PPI #89 How to Learn Faster

Dec 14, 2020

SUMMARY 

  • Your approach to learning does not work. You're taking way too long to learn all of the valuable skills that you need. Today I'm going to teach you 10 tips to learn all those valuable skills that you need a lot faster. 
  • The first is to respect one of my favorite rules, the 80/20 principle. It simply states that 20% of causes create 80% of the effects.
  • Number two: Get into the habit of quizzing yourself. It's much more powerful than simply taking notes. So what that means is you get to the end of a chapter and before you immediately move on to the next chapter, just pause, pause for a moment and ask yourself, "What did I just learn? What were some of the core concepts, the core principles?"
  • The number three way that you can learn things much faster is to get into the habit of teaching or sharing what you learn. When we teach or share what we've learned with someone else we more deeply embed that learning within us.
  • Number four: Quit bad material, or quit things that aren't helping your learning. And I'll go back to the example of a book again. You don't simply need to complete the book because you started it. 
  • Number five is a concept called spaced repetition. Spaced repetition is presenting what you've learned back to yourself in spaced intervals, with each interval increasing over time, because as you're learning the information, you don't need to refer back to it as much. 
  • Number six: To learn faster you need to actually schedule learning into your day and week.
  • Number seven is taking advantage of the micro moments throughout your day. There's times where we're commuting or moving from one activity to the next or exercising, and those are all learning opportunities.
  • Number eight is to put some pressure on yourself, and you can do that in the form of looking for a certification or an official course that's tied once again to whatever it is that you're trying to learn. That kind of healthy pressure will force you to learn faster.
  • Number nine, try learning in a group, with a group of other people, a group of friends, or a group of peers. Try not to learn on your own, but try to learn in a social setting.
  • And the 10th way in which you can be learning faster is simply choose things that you would enjoy to learn. You're not going to learn anything quickly if you hate whatever it is, or if you don't truly want to learn it.

TRANSCRIPT

Your approach to learning does not work. You're taking way too long to learn all of the valuable skills that you need. But today I'm going to teach you how to learn all those valuable skills that you need a lot faster. 
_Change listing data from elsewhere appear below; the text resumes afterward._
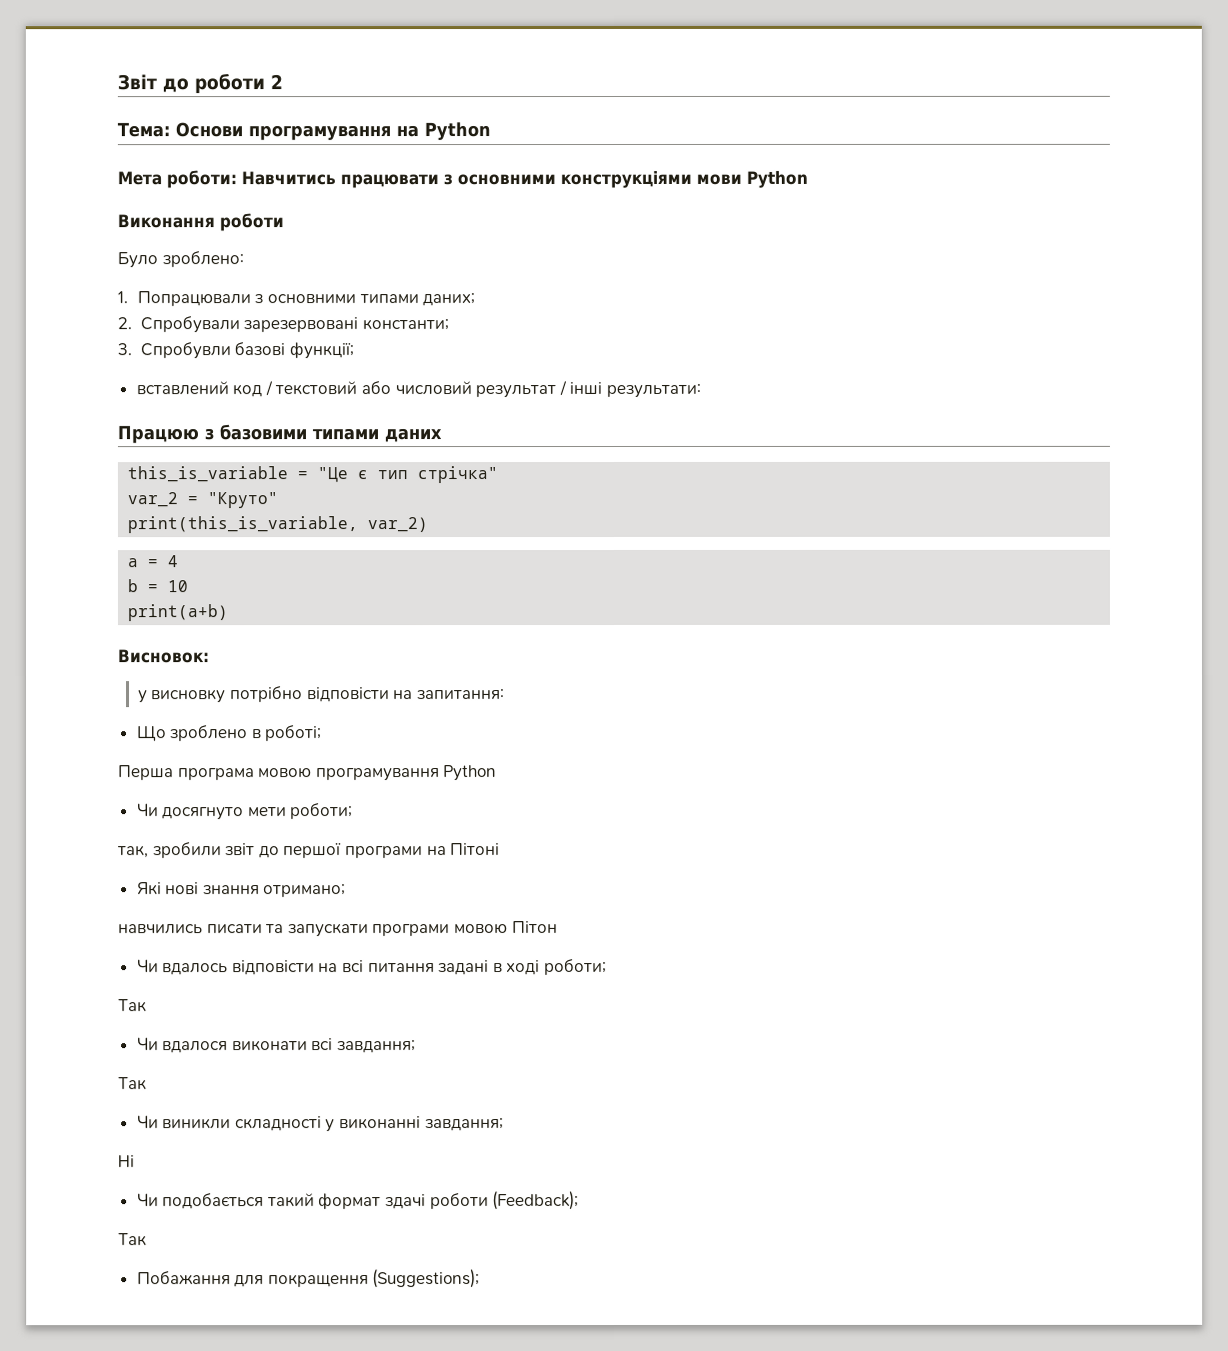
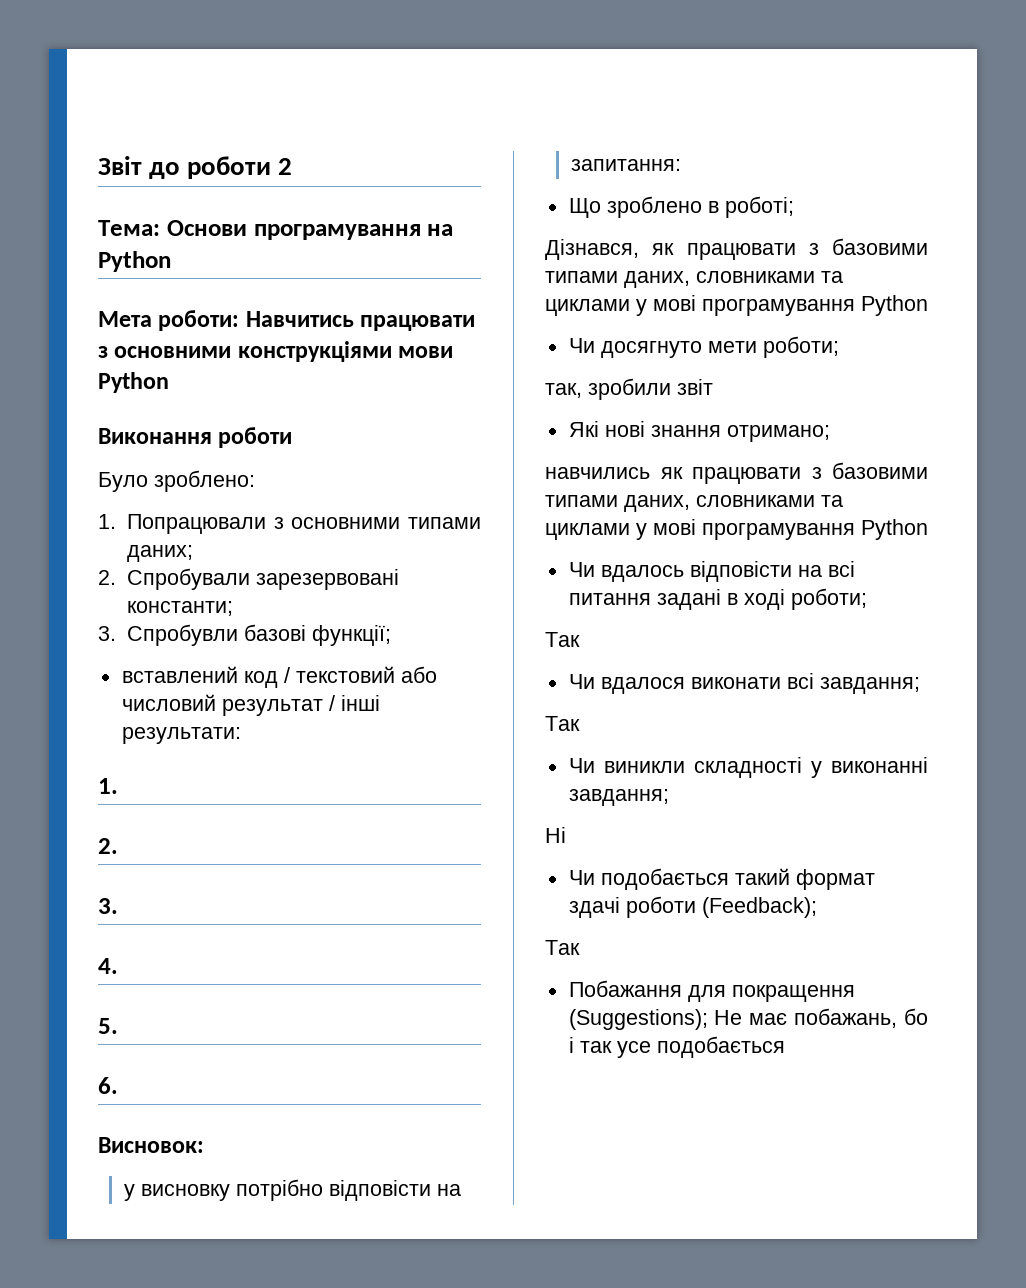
  вставлений код / текстовий або числовий результат / інші результати:
- Працюю з базовими типами даних
- this_is_variable = "Це є тип стрічка"
- var_2 = "Круто"
- print(this_is_variable, var_2)
- a = 4
- b = 10
- print(a+b)
+ 1.
+ 2.
+ 3.
+ 4.
+ 5.
+ 6.
- Перша програма мовою програмування Python
+ Дізнався, як працювати з базовими типами даних, словниками та циклами у мові програмування Python
- так, зробили звіт до першої програми на Пітоні
+ так, зробили звіт
- навчились писати та запускати програми мовою Пітон
+ навчились як працювати з базовими типами даних, словниками та циклами у мові програмування Python
- Побажання для покращення (Suggestions);
+ Побажання для покращення (Suggestions); Не має побажань, бо і так усе подобається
Hi, my name is Eric Partaker, and I'm on a mission to help entrepreneurs reach their full potential in business and life. And stick around for today's message because I'm going to be teaching you how you can learn things a lot faster. 
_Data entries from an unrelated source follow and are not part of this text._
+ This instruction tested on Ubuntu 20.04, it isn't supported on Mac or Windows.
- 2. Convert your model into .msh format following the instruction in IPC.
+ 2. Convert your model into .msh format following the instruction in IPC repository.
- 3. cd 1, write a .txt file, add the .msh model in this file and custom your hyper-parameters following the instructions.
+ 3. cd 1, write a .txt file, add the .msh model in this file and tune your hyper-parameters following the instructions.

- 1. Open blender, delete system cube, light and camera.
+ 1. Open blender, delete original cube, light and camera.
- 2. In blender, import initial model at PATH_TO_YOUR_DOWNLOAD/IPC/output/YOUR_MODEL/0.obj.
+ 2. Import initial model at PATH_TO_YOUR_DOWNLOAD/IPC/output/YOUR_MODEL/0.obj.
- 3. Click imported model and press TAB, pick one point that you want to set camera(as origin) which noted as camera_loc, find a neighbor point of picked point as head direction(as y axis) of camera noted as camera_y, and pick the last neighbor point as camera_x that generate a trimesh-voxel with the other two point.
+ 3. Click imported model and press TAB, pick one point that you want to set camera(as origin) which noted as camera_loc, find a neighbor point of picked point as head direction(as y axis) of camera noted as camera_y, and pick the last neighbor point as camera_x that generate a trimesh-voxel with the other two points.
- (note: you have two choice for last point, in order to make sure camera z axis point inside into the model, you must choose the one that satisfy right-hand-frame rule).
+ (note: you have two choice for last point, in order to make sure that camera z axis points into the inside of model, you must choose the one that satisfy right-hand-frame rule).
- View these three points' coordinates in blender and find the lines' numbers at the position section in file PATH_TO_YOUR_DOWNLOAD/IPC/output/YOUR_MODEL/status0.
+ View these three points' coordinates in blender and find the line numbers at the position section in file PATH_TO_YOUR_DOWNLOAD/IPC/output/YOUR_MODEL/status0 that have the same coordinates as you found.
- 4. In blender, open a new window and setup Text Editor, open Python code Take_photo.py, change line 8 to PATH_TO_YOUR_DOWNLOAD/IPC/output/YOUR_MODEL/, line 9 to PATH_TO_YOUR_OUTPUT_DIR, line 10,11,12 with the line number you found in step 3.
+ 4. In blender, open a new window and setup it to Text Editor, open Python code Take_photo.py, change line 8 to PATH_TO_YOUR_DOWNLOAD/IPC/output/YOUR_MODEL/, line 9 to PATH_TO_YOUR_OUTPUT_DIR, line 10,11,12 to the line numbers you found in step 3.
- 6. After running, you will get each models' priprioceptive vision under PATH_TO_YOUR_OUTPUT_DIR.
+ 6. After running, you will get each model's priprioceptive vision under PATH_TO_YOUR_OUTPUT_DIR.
So 10 tips that will help you learn things a lot faster. The first is to respect one of my favorite rules, the 80/20 principle. It simply states that 20% of causes create 80% of the effects. Or 20% of everything that you could learn out there could create 80% of the benefit in your business and life. The point being you can't learn everything. You need to be selective with what you want to learn. So if you apply the 80/20 principle, what's the 20% of things that you could learn that could create 80% of the benefit in your business in life, rather than what are all the things that you could be learning. Your time is finite. Your time is limited. Use it wisely. Go for the things that would deliver the biggest bang for the buck. 

Number two, this is a great technique that I got from the book called Make It Stick: The Science of Successful Learning. And what they highly encourage you to do is when you're, for example, reading something, get into the habit of quizzing yourself. It's much more powerful than simply taking notes. So what that means is you get to the end of a chapter and before you immediately move on to the next chapter, just pause for a moment and ask yourself, "What did I just learn? What were some of the core concepts, the core principles?" Try to summarize it to yourself. Try to do that before you move on to the next chapter. And when you finish the book, try to do that self summary, that self quiz again. This has been scientifically proven to help you learn much more rapidly than simply taking notes. 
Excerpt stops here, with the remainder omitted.